Pour améliorer la connectivité de la Guinée, à l’instar des autres pays de la sous-région ouest-africaine, le ministère de la Communication, de l’Économie numérique et de l’Innovation, à travers la Guinéenne de Large Bande (GUILAB), a procédé, ce mercredi 6 avril 2026, à la signature de l’accord de construction et de maintenance du projet MEDUSA Africa.

Cette cérémonie de signature, qui s’est déroulée sous la présidence du Premier ministre, chef du Gouvernement, Amadou Oury Bah, a connu la présence de plusieurs ministres et conseillers à la Présidence de la République, notamment Mamadou Angelo Diallo, délégué de l’unité d’exécution du programme Simandou 2024, le ministre de la Communication, de l’Économie numérique et de l’Innovation, Mourana Soumah, la ministre de l’Environnement, Djami Diallo, ainsi que des directeurs généraux et cadres du département du MCENI.
Dans son allocution, le ministre de la Communication, de l’Économie numérique et de l’Innovation, Mourana Soumah, a d’abord rendu un vibrant hommage au Chef de l’État, Mamadi Doumbouya, pour sa vision claire et constante qui place le numérique au cœur de la transformation économique de la Guinée.

« dès ma prise de fonction au début du mois de février, j’ai fait du projet « MEDUSA » une priorité immédiate. Suite au diagnostic d’ensemble que j’ai fait sur le département, j’ai vu qu’on courait un grand risque. Ce risque, on me dit qu’on n’a qu’un seul câble sous-marin. Je me dis bien, ça veut dire qu’on est totalement exposé. On est vulnérable au cas où ce câble sous-marin arriverait à connaître un facteur d’érosion climatique ou d’autres attaques à travers les fonds marins. Donc nous avons… j’ai fait une mission à Barcelone pour engager des échanges directs avec les équipes du projet afin de lever les points et accélérer les décisions », a-t-il expliqué.
Poursuivant son intervention, le ministre a rappelé que plusieurs pays de la sous-région seraient en avance sur la Guinée en matière de développement de câbles sous-marins, notamment la Côte d’Ivoire, qui en a 5, le Sénégal, qui en a 4, le Kenya, qui en a 7, et la Guinée, qui n’a qu’un seul câble sous-marin, aujourd’hui saturé à 98 %.
« Vous voyez combien de fois c’est un facteur de risque et il est plus qu’utile et nécessaire de chercher au moins à doubler ce câble sous-marin, et pour qu’on puisse aller jusqu’à 4 ou 5, pour une question de couverture de l’ensemble des risques », a martelé le ministre Mourana Soumah.

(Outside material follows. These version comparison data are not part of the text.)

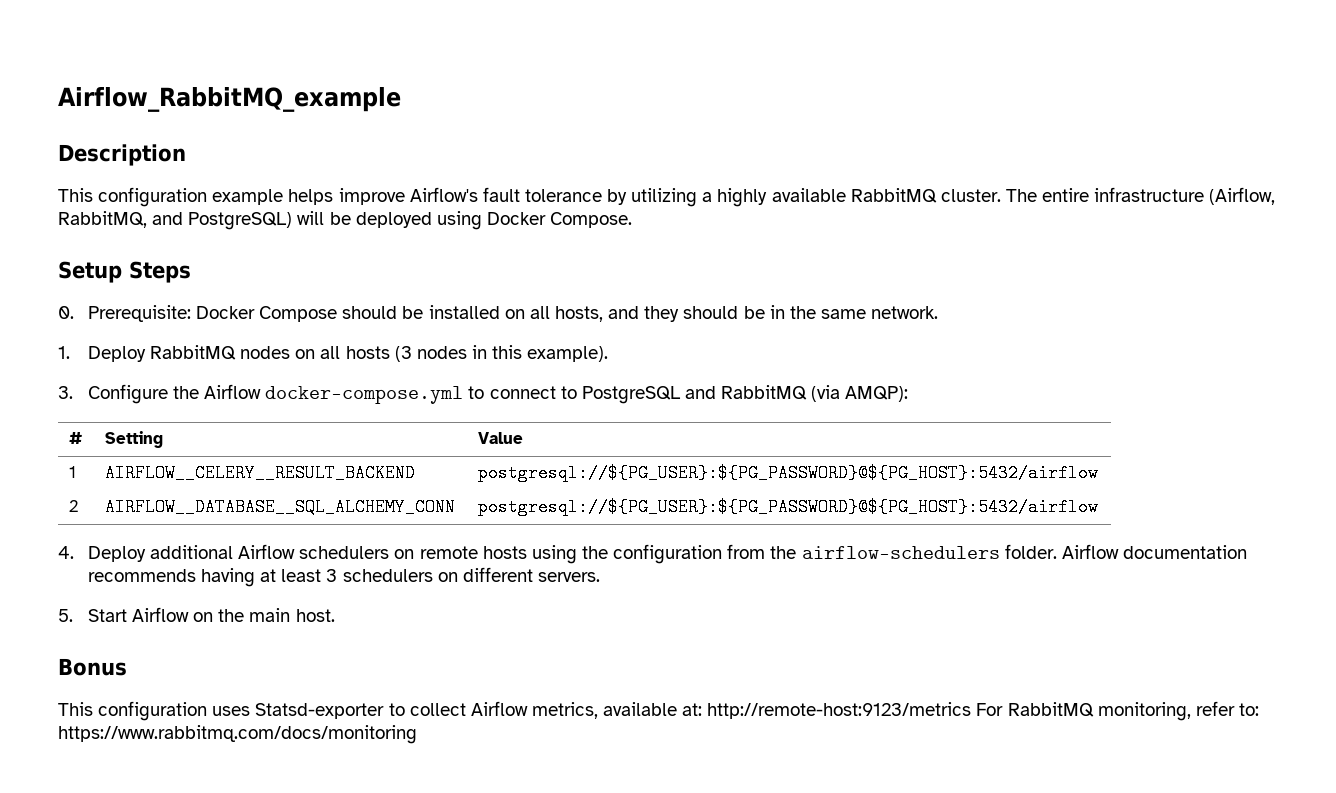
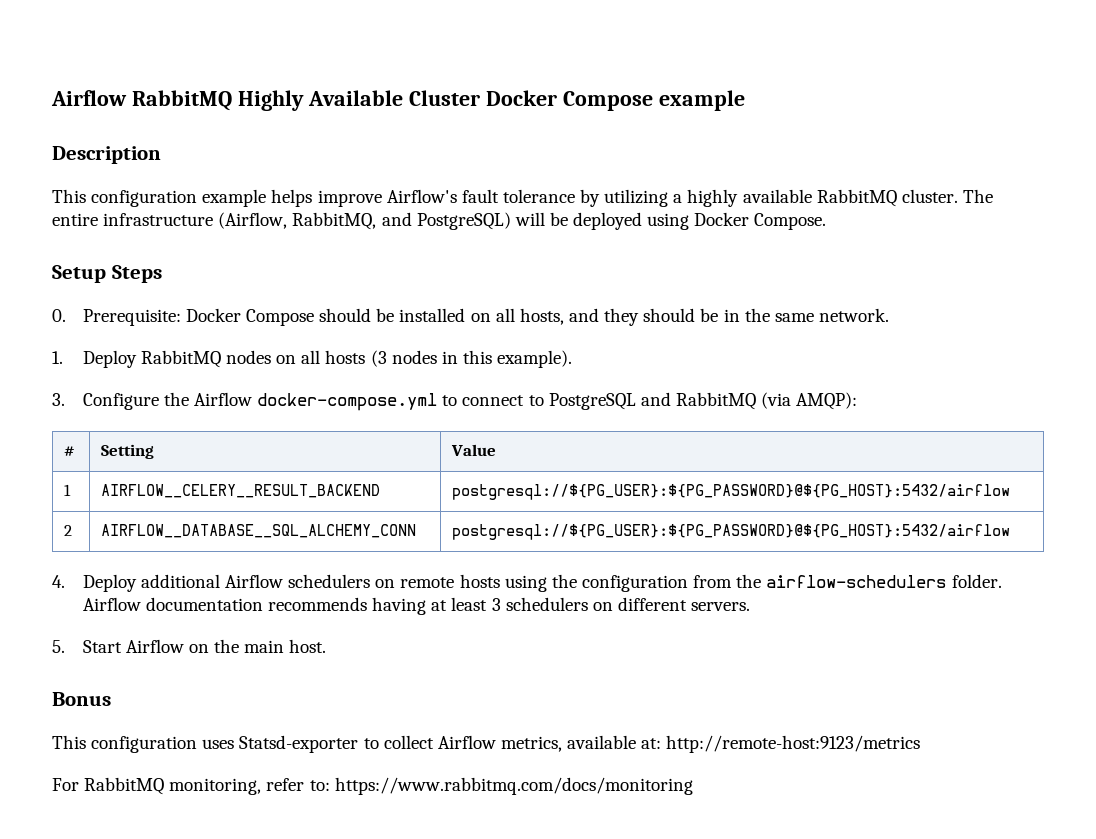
- Airflow_RabbitMQ_example
+ Airflow RabbitMQ Highly Available Cluster Docker Compose example
- This configuration uses Statsd-exporter to collect Airflow metrics, available at: http://remote-host:9123/metrics For RabbitMQ monitoring, refer to: https://www.rabbitmq.com/docs/monitoring
+ This configuration uses Statsd-exporter to collect Airflow metrics, available at: http://remote-host:9123/metrics
+ For RabbitMQ monitoring, refer to: https://www.rabbitmq.com/docs/monitoring

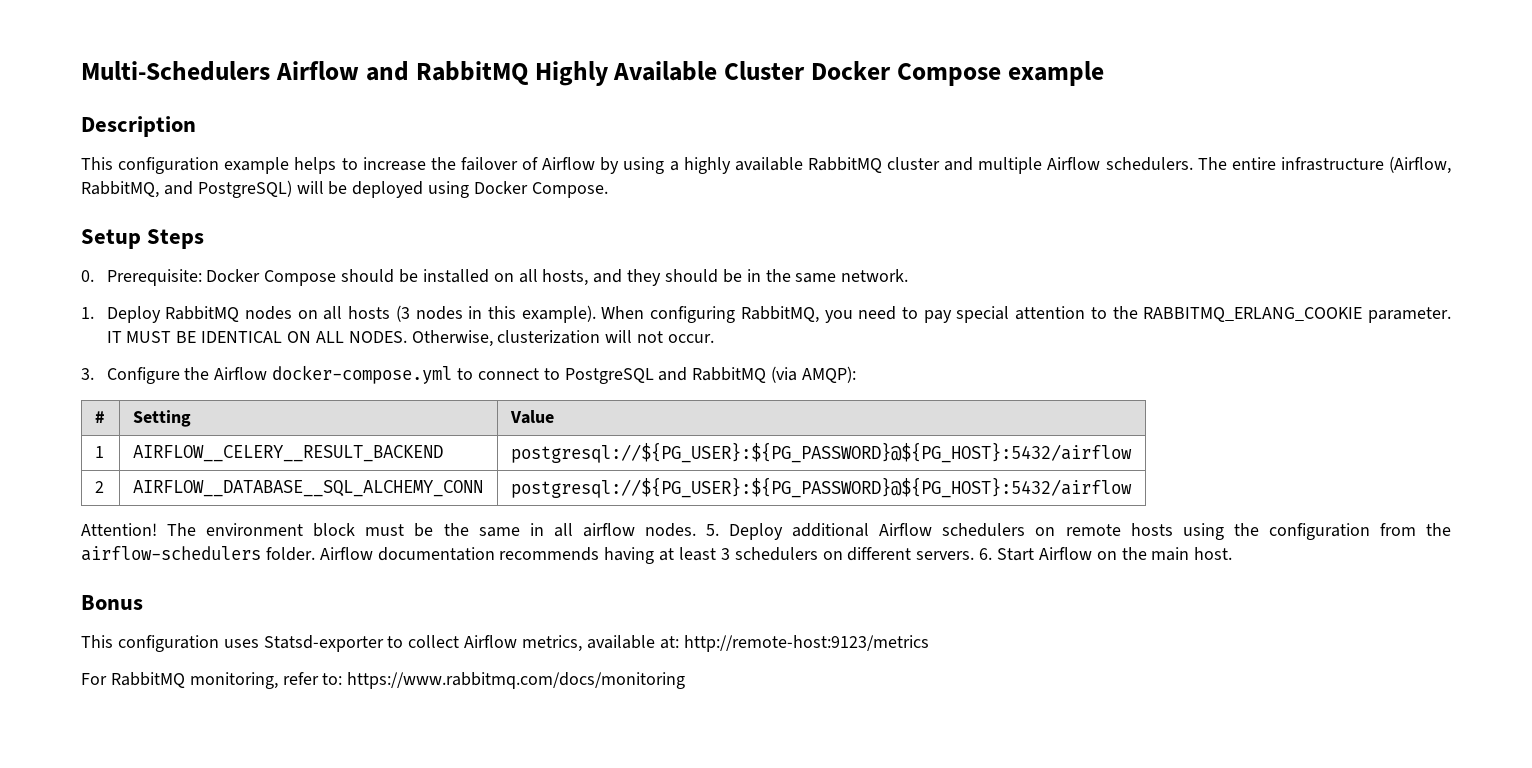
- Airflow RabbitMQ Highly Available Cluster Docker Compose example
+ Multi-Schedulers Airflow and RabbitMQ Highly Available Cluster Docker Compose example
- This configuration example helps improve Airflow's fault tolerance by utilizing a highly available RabbitMQ cluster.
+ This configuration example helps to increase the failover of Airflow by using a highly available RabbitMQ cluster and multiple Airflow schedulers.
+ When configuring RabbitMQ, you need to pay special attention to the RABBITMQ_ERLANG_COOKIE parameter. IT MUST BE IDENTICAL ON ALL NODES. Otherwise, clusterization will not occur.
- 4. Deploy additional Airflow schedulers on remote hosts using the configuration from the airflow-schedulers folder.
+ Attention! The environment block must be the same in all airflow nodes. 5. Deploy additional Airflow schedulers on remote hosts using the configuration from the airflow-schedulers folder.
- Airflow documentation recommends having at least 3 schedulers on different servers.
- 5. Start Airflow on the main host.
+ Airflow documentation recommends having at least 3 schedulers on different servers. 6. Start Airflow on the main host.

Pour sa part, le Directeur général de la GUILAB, Ahmed Karifa Diawara, a affirmé : « Il y a près de 13 ans, la Guinée accueillait son premier câble sous-marin, S. Africa Coast to Europe. C’était, à l’époque, un saut historique.
C’était pour la première fois que notre pays disposait d’une connexion directe à fibre optique avec le reste du monde. L’appétit numérique d’une nation ne cesse jamais de croître. Les usages se multiplient. Les contenus deviennent plus lourds. Le streaming, le cloud, les visioconférences professionnelles, l’intelligence artificielle, les services bancaires en ligne, la téléphonie sur IP, la fiscalité dématérialisée, l’éducation à distance… Tout, désormais, passe par la fibre. La conséquence est si rapide. Notre unique câble sous-marin arrive aujourd’hui à un seuil critique de sollicitations », a-t-il affirmé.
Pour mettre un terme à ses propos, le DG de la GUILAB a salué l’engagement des partenaires de MEDUSA pour la matérialisation du projet, avant de réaffirmer l’engagement de sa direction à mettre toute son expertise et toute sa détermination en faveur de l’avancement des activités du deuxième câble sous-marin de la Guinée.
M. Bertrand, directeur général adjoint de MEDUSA Africa, a indiqué que l’étape de Conakry sera une phase clé pour leur projet, avant de préciser que le projet MEDUSA Africa est un système de câbles de nouvelle génération. « C’est une plateforme neutre pour les opérateurs et pour les écosystèmes », dit-il.
De son côté, le Premier ministre, chef du Gouvernement, Amadou Oury Bah, a salué l’initiative du projet qui, selon lui, vise à renforcer la connectivité de la Guinée, mais aussi à sécuriser désormais les données du pays.
« Merci d’avoir engagé la procédure pour que nous soyons là aujourd’hui. C’est une question de sécurité nationale. Et c’est une urgence, surtout dans ce monde qui est de plus en plus particulièrement perturbé et dangereux », a-t-il laissé entendre.